■ DATASET ■
+ + + + + + +

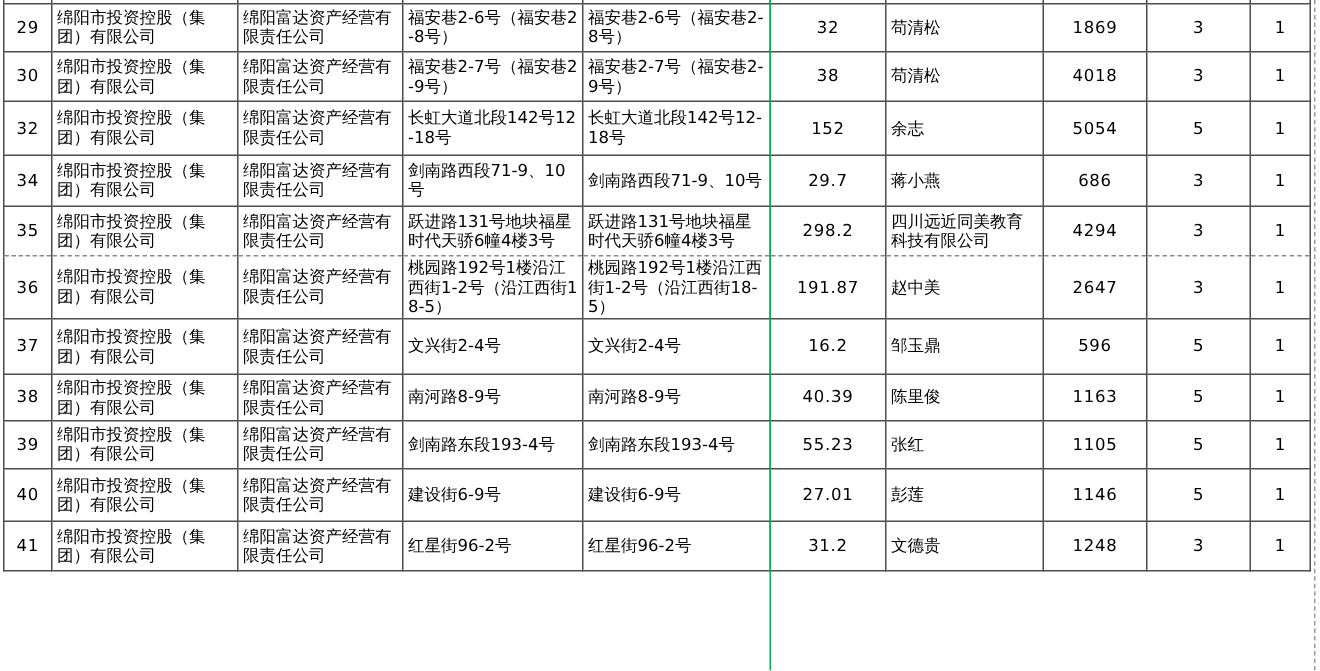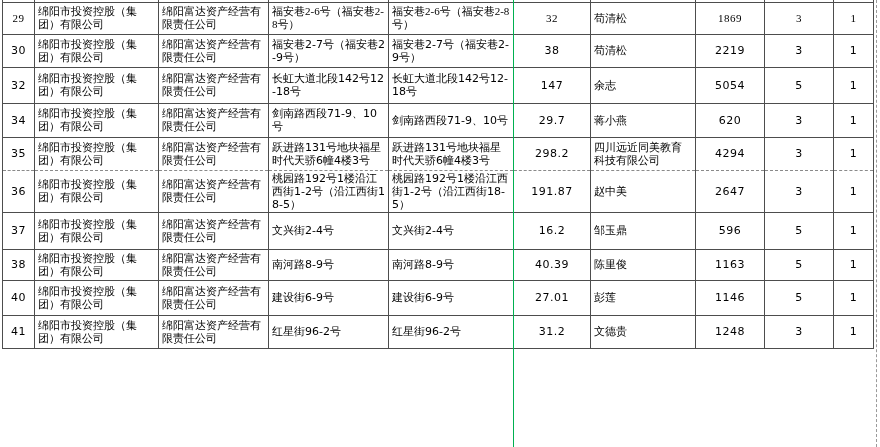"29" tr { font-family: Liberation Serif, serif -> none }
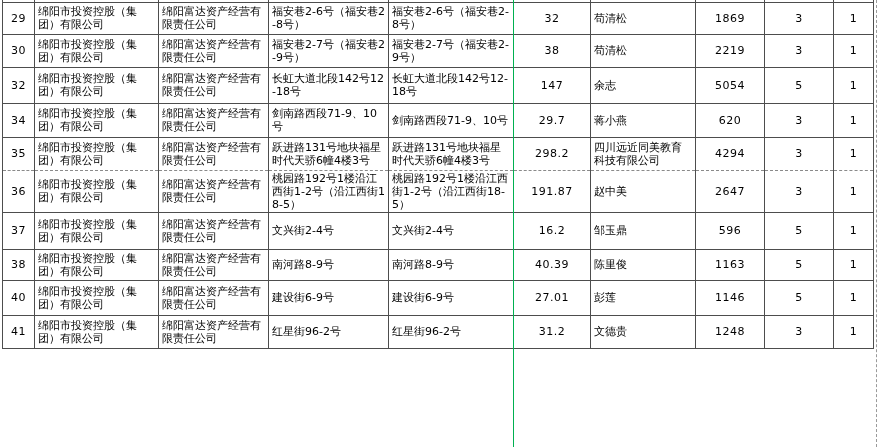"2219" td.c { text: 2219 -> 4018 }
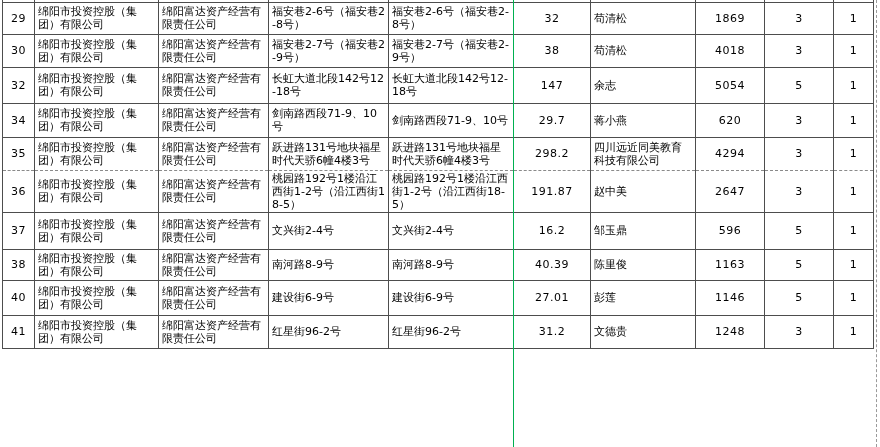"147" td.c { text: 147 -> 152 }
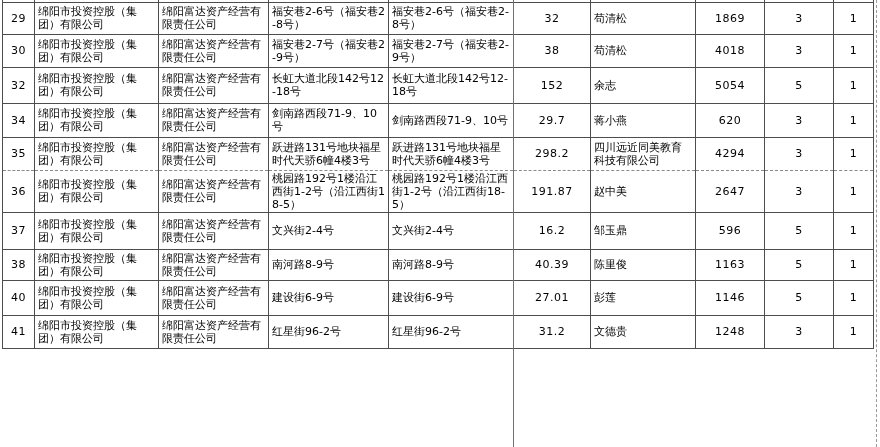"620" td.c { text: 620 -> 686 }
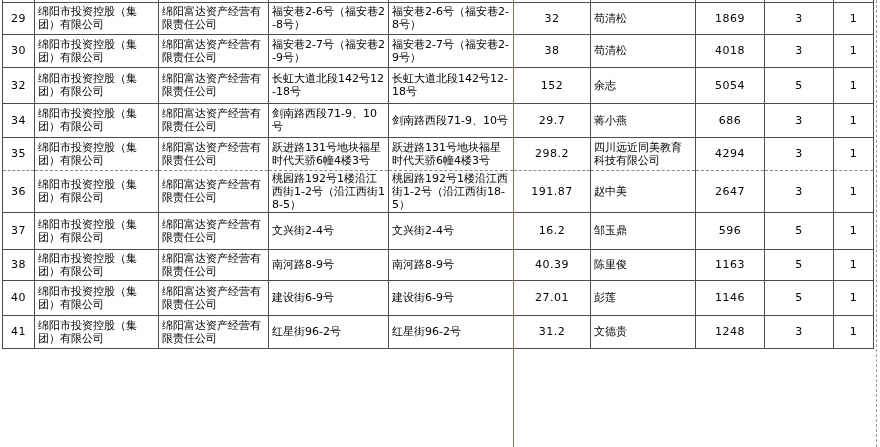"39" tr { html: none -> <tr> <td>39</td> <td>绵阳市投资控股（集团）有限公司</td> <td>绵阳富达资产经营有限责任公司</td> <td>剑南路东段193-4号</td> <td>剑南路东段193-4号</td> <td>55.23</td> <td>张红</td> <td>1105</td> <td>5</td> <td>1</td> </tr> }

+ + + + + + +

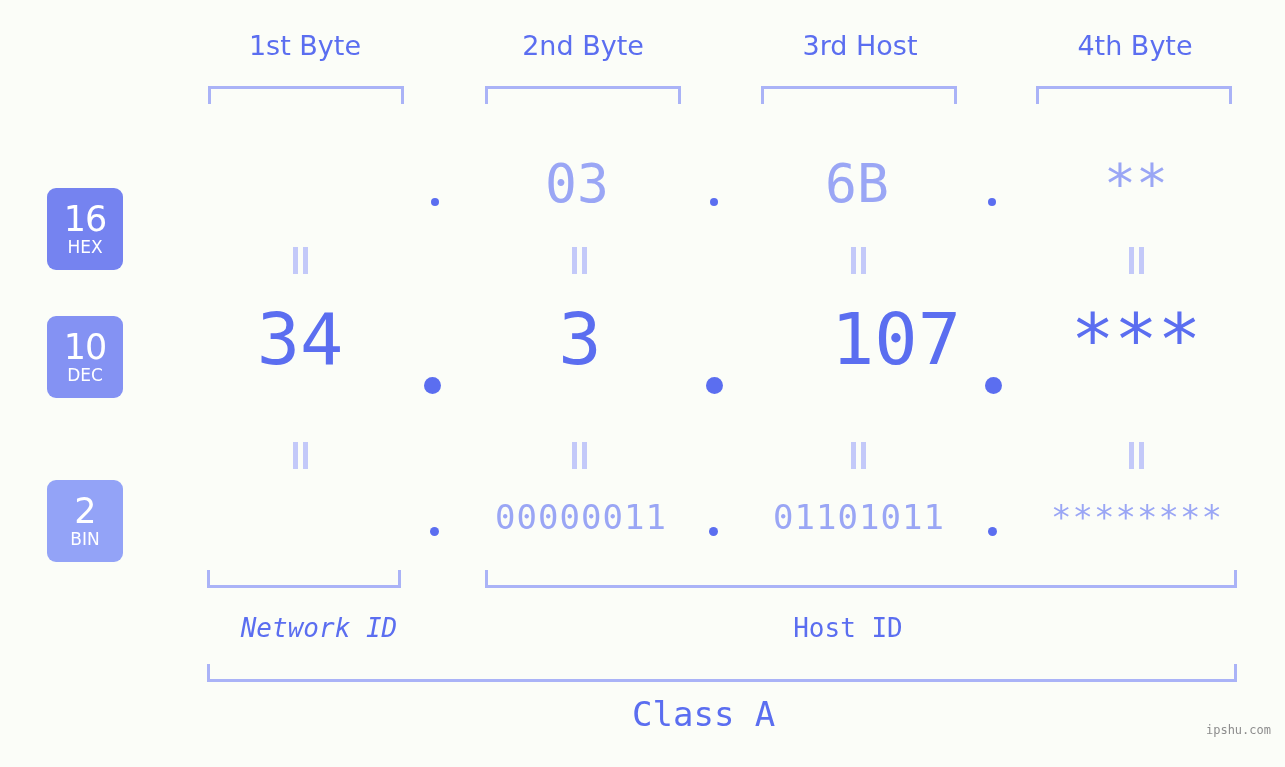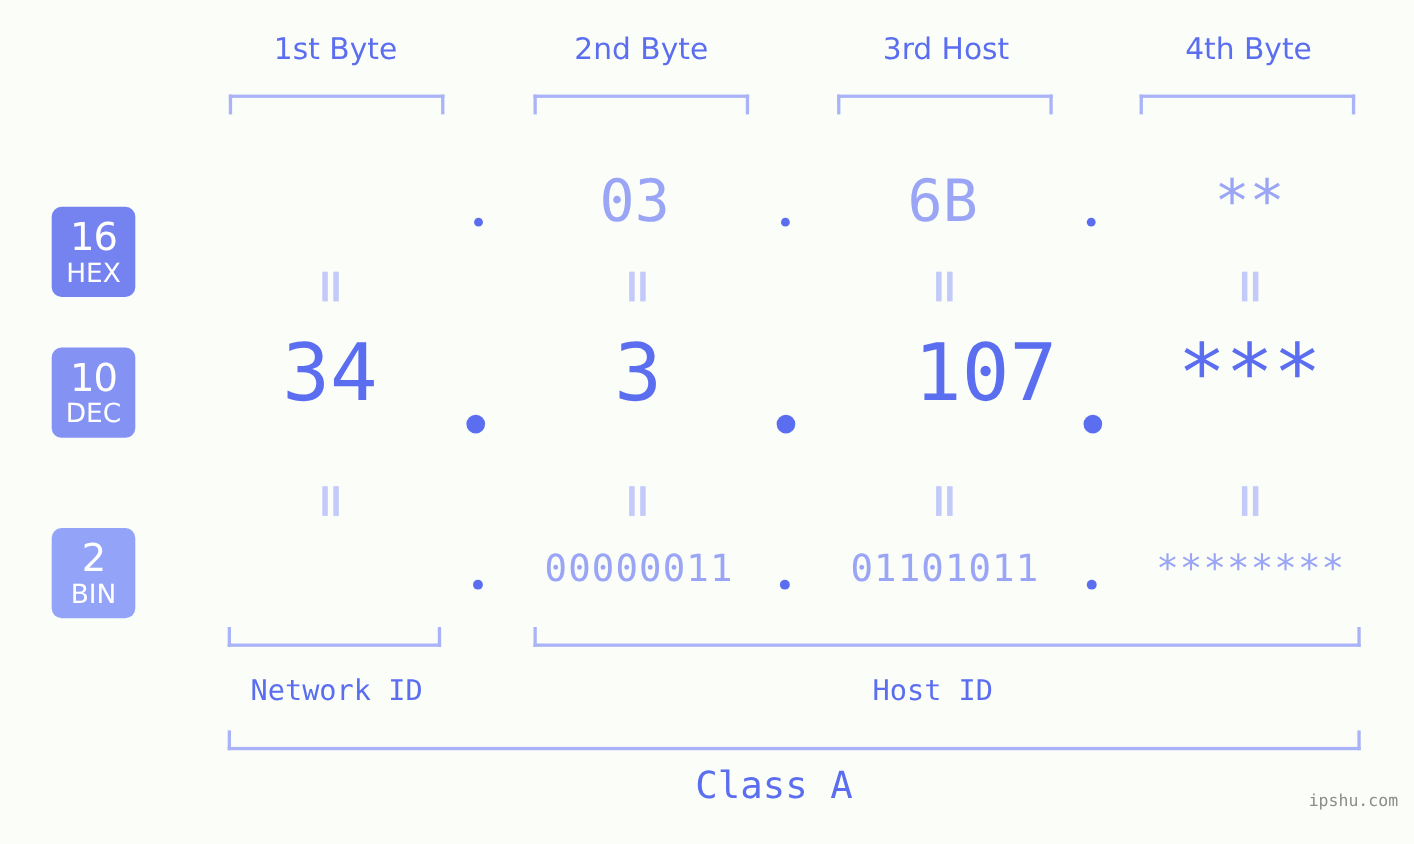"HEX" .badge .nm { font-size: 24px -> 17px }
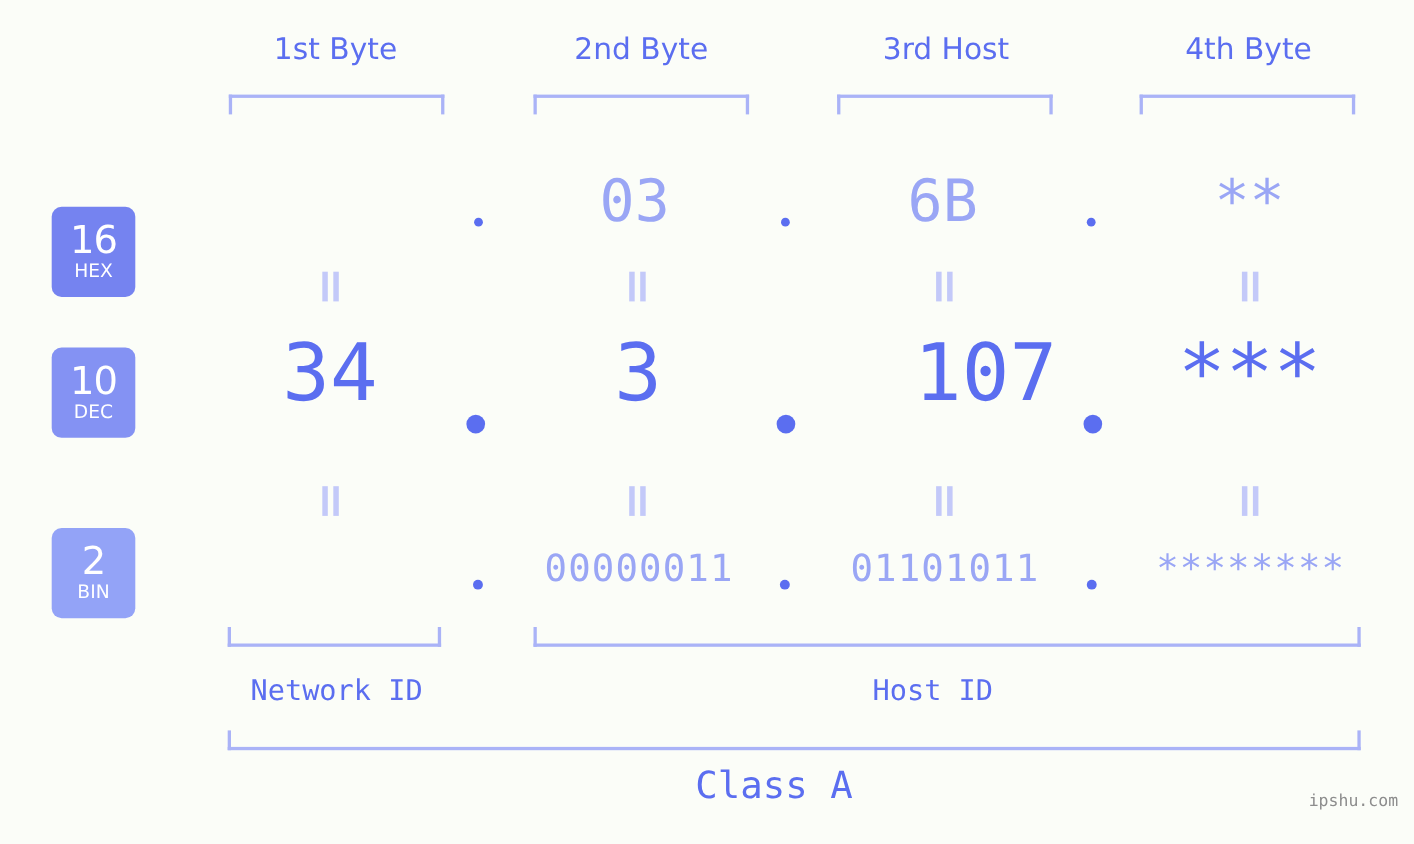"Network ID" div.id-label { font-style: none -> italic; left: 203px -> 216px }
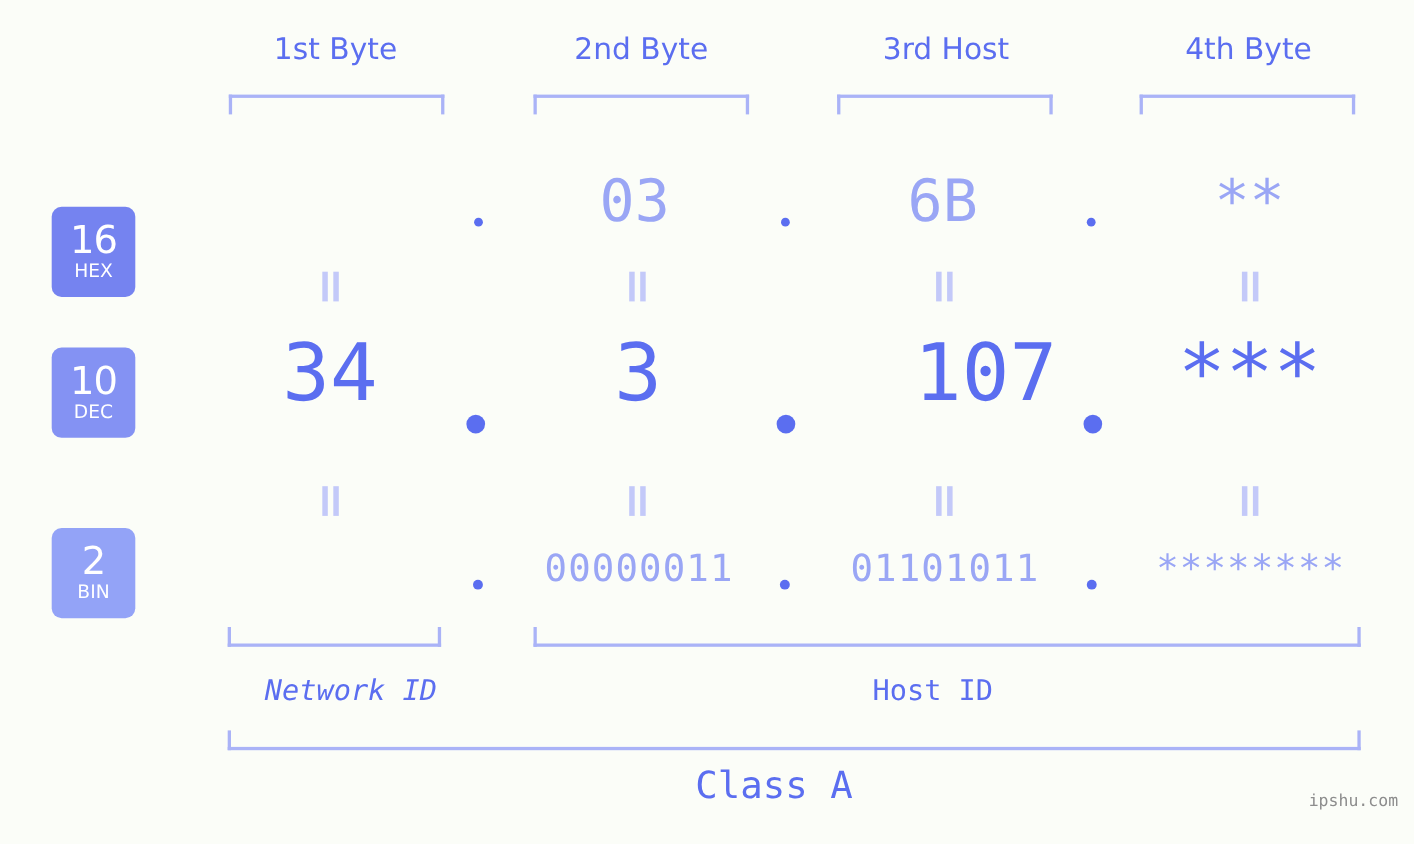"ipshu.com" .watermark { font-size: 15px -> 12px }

+ + + + + + +

■ WHAT TO PRODUCE ■
Write out exactly the run of lines above that starts at the line containing "text: 620 ->" and ends at the line containing "html: none ->". Include both, and leave the pictures out.

■ ANSWER SECTION ■
"620" td.c { text: 620 -> 686 }
"39" tr { html: none -> <tr> <td>39</td> <td>绵阳市投资控股（集团）有限公司</td> <td>绵阳富达资产经营有限责任公司</td> <td>剑南路东段193-4号</td> <td>剑南路东段193-4号</td> <td>55.23</td> <td>张红</td> <td>1105</td> <td>5</td> <td>1</td> </tr> }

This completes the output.